Down the road, these failures could be fed directly into a stocastic mission control, which would learn or apply the correct heurisitc. At the moment though, we may have to determine this through experimentation.
The problem remains that you cannot be sure what edge really failed. The more I think about it, the more I am in favor of not making any assumptions. Not only to deal with buggy nodes properly, but also in case of future malicious nodes appearing.
Suppose the hop payload would not have contained a channel id, but just the pubkey of the next hop.
Edge set pruning was already a smaller potential problem for
For c-lightning it wasn't a problem as you said, because only a single channel allowed.
Than just for eclair, what could happen is that we wouldn't try all channels from the forwarding node to the next, but stop after two failures. Even though a channel with enough balance may exist. I don't know how many relevant eclair fwd'ing nodes there are currently, what Eclair's plans are to change fwding logic to what lnd does (and increase earned fees for fwd nodes), how often routing needs to probe more than 2 channels between the same set of nodes, how unbalanced those channels are, etc. It is an uncertainty, but maybe we are able to try it out when we are working on the probability machine anyway. Therefore we also need to evaluate different models/parameters.
Based on the findings re eclair above, and also the to-be-added section to the spec on non-strict forwarding, I think we can safely proceed with these changes now. The one open question I have (was possibly answered above) is how will we deal with fee errors in the case of multiple channels to a node with distinct fees? Will we simply assume that there's no reason to do this, and not try to do anything fancy w.r.t errors sent back to the sender?

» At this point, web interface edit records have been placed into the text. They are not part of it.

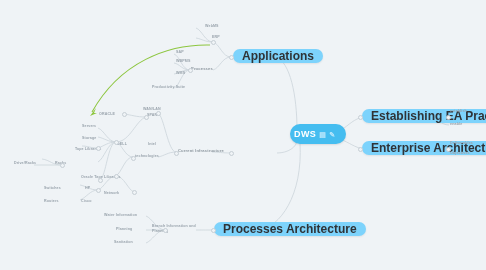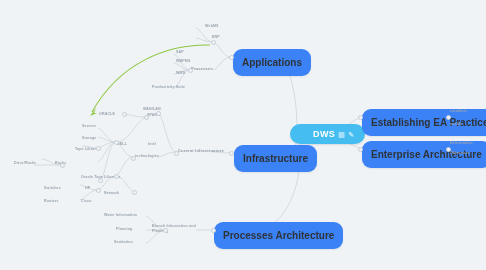--- a/index.html
+++ b/index.html
@@ -10,36 +10,36 @@
     position:relative;
   }
   #canvas{position:absolute;inset:0;width:486px;height:270px;}
   svg.links{position:absolute;left:0;top:0;width:486px;height:270px;}
   .node{position:absolute;white-space:nowrap;}
 
   
   .root{
     background:#45bdf0;color:#ffffff;
     border-radius:11px;
-    padding:5px 11px 5px 23px;
+    padding:5px 11px 5px 4px;
     font-size:9px;font-weight:bold;letter-spacing:.4px;
     display:flex;align-items:center;gap:3px;
     box-shadow:0 1px 2px rgba(0,0,0,.10);
   }
   .root .mini{
     display:inline-block;opacity:.72;font-size:7px;line-height:1;
     color:#e8f7ff;
   }
 
   
   .pill{
-    background:#3b82f6;color:#2f3337;
+    background:#7dd3fc;color:#2f3337;
     border-radius:9px;
-    padding:8px 9px;
-    font-size:10px;font-weight:bold;
+    padding:0 9px;
+    font-size:12px;font-weight:bold;
     box-shadow:0 1px 2px rgba(0,0,0,.07);
     text-align:center;
   }
 
   
   .leaf{
     color:#9aa4ad;
     font-size:3.6px;
     font-weight:bold;
     letter-spacing:.15px;
@@ -126,21 +126,20 @@
   </svg>
 
   <div class="node root" style="left:290px;top:124px;">
     <span>DWS</span>
     <span class="mini">▤</span>
     <span class="mini">✎</span>
   </div>
 
   <div class="node pill" style="left:233px;top:49px;">Applications</div>
 
-  <div class="node pill" style="left:234px;top:145px;">Infrastructure</div>
 
   <div class="node pill" style="left:214px;top:222px;">Processes Architecture</div>
 
   <div class="node pill" style="left:362px;top:109px;">Establishing EA Practice</div>
 
   <div class="node pill" style="left:362px;top:141px;">Enterprise Architecture</div>
 
   <div class="node leaf" style="left:450px;top:109px;">establish</div>
   <div class="node leaf" style="left:450px;top:122px;">enable</div>
   <div class="node leaf" style="left:450px;top:141px;">Deliverables</div>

I would say that we only prune the channels that would need a fee of at most what we paid in the attempt for which we got the error. In case all channels have the same policy, this means we prune all channels. If there are cheaper channels, we prune those too. More expensive ones are left in for a new path finding round. Time lock need to be worked in too. So prune all channels with a lower or equal fee and a shorter or equal timelock delta.
halseth left a comment
Nice, I really like the direction this is going! Diff was much smaller than I expected, and separating pair failures from node failures also makes the code easier to reason about.
LGTM, but only did a high-level pass for now, will circle back to it.
Previously mission control tracked failures on a per node, per channel basis. This commit changes this to tracking on the level of directed node pairs. The goal of moving to this coarser-grained level is to reduce the number of required payment attempts without compromising payment reliability.